> **EXERCISE GOAL**
Tally up how many lines in the listing below contain the string "TODO", and give only the total.

━━━━━ RECORDS

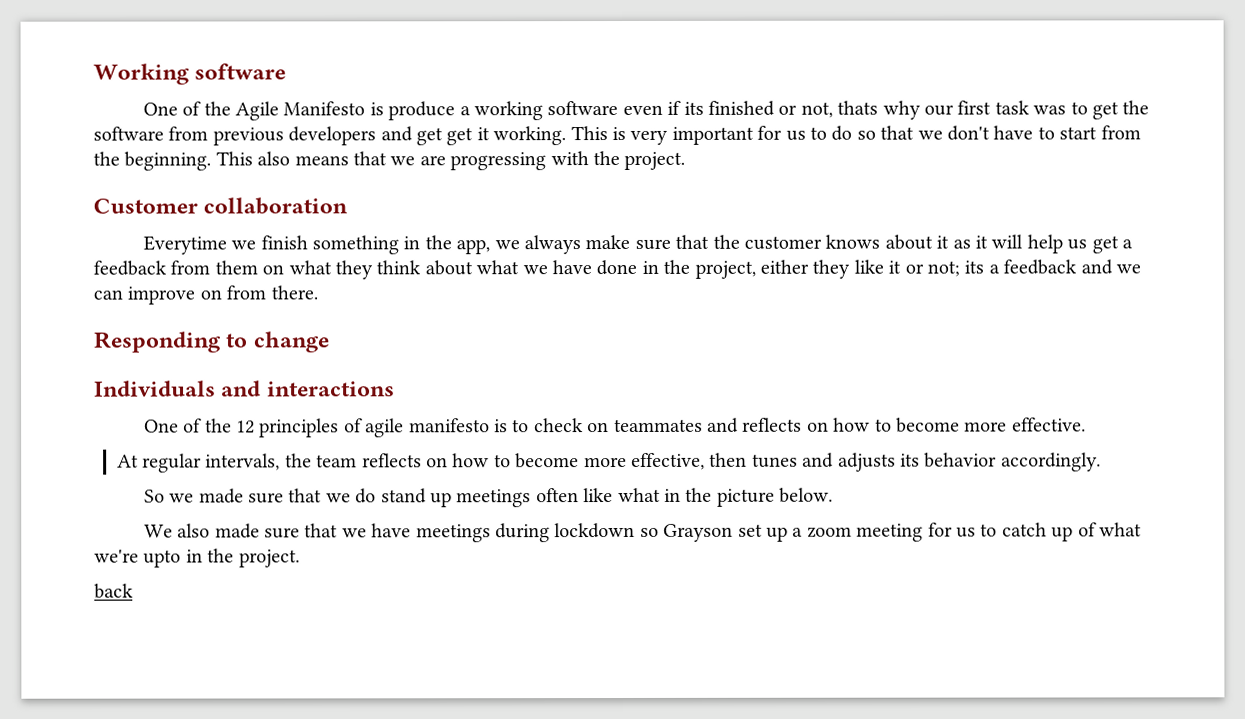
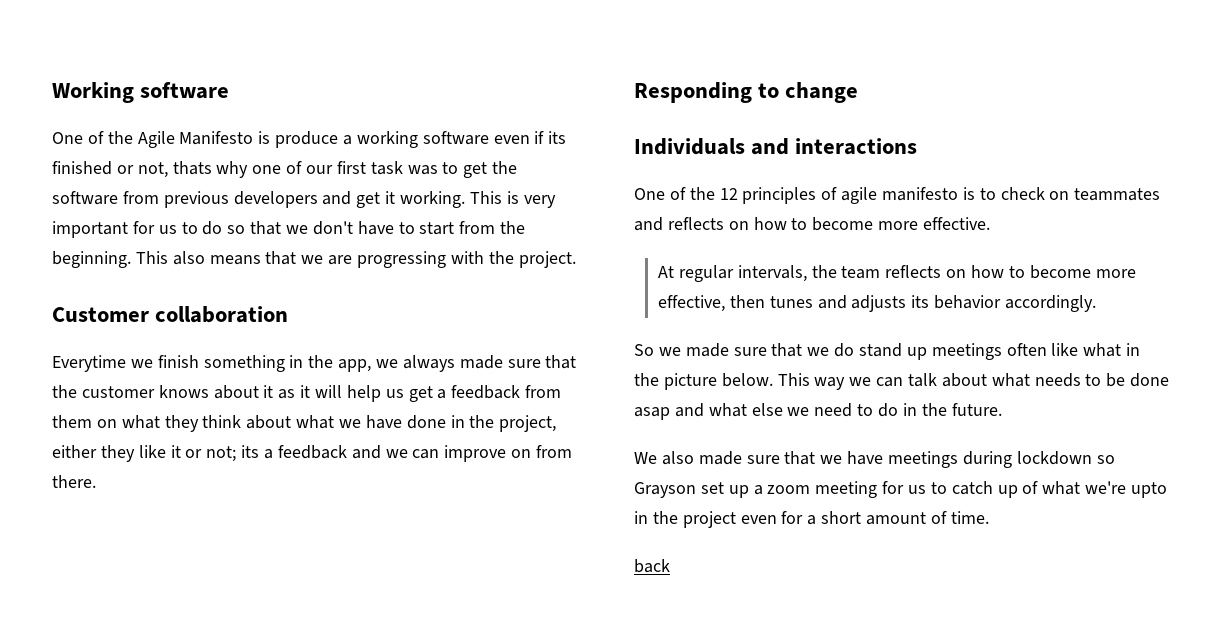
(921, 110) none -> [252,161,303,174] one of
[446,127,474,146] get -> (381, 200) none
[585,234,631,250] make -> [459,355,503,369] made
(834, 495) none -> [777,373,1170,390] [634,403,1002,420] This way we can talk about what needs to be done asap and what else we need to do in the future.
[238,549,300,568] project. -> [682,511,989,528] project even for a short amount of time.

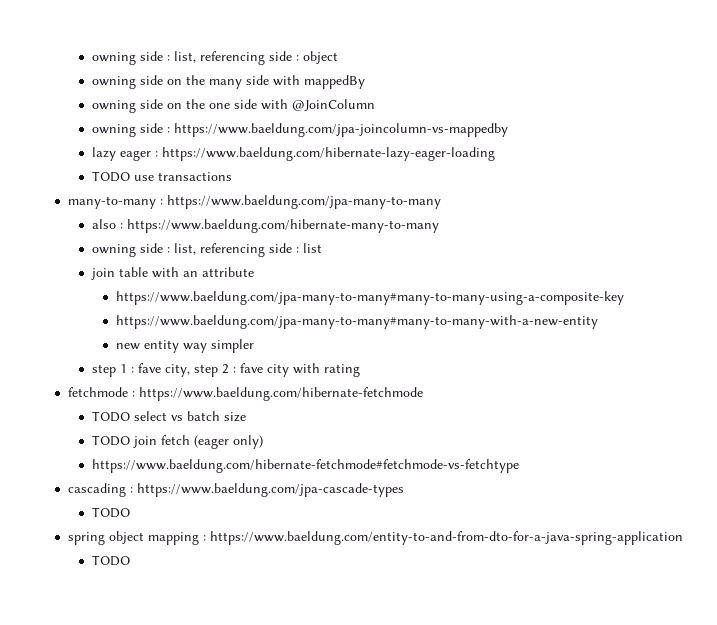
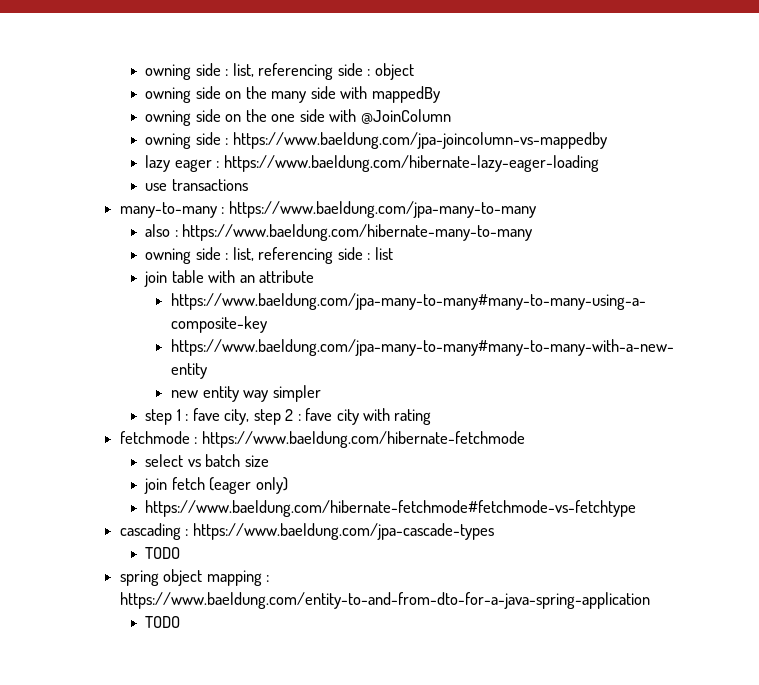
[91,171,130,182] TODO -> (599, 163) none
[91,411,130,422] TODO -> (525, 439) none
[91,435,130,446] TODO -> (269, 461) none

━━━━━━━━━━

> **EXERCISE RESPONSE**
3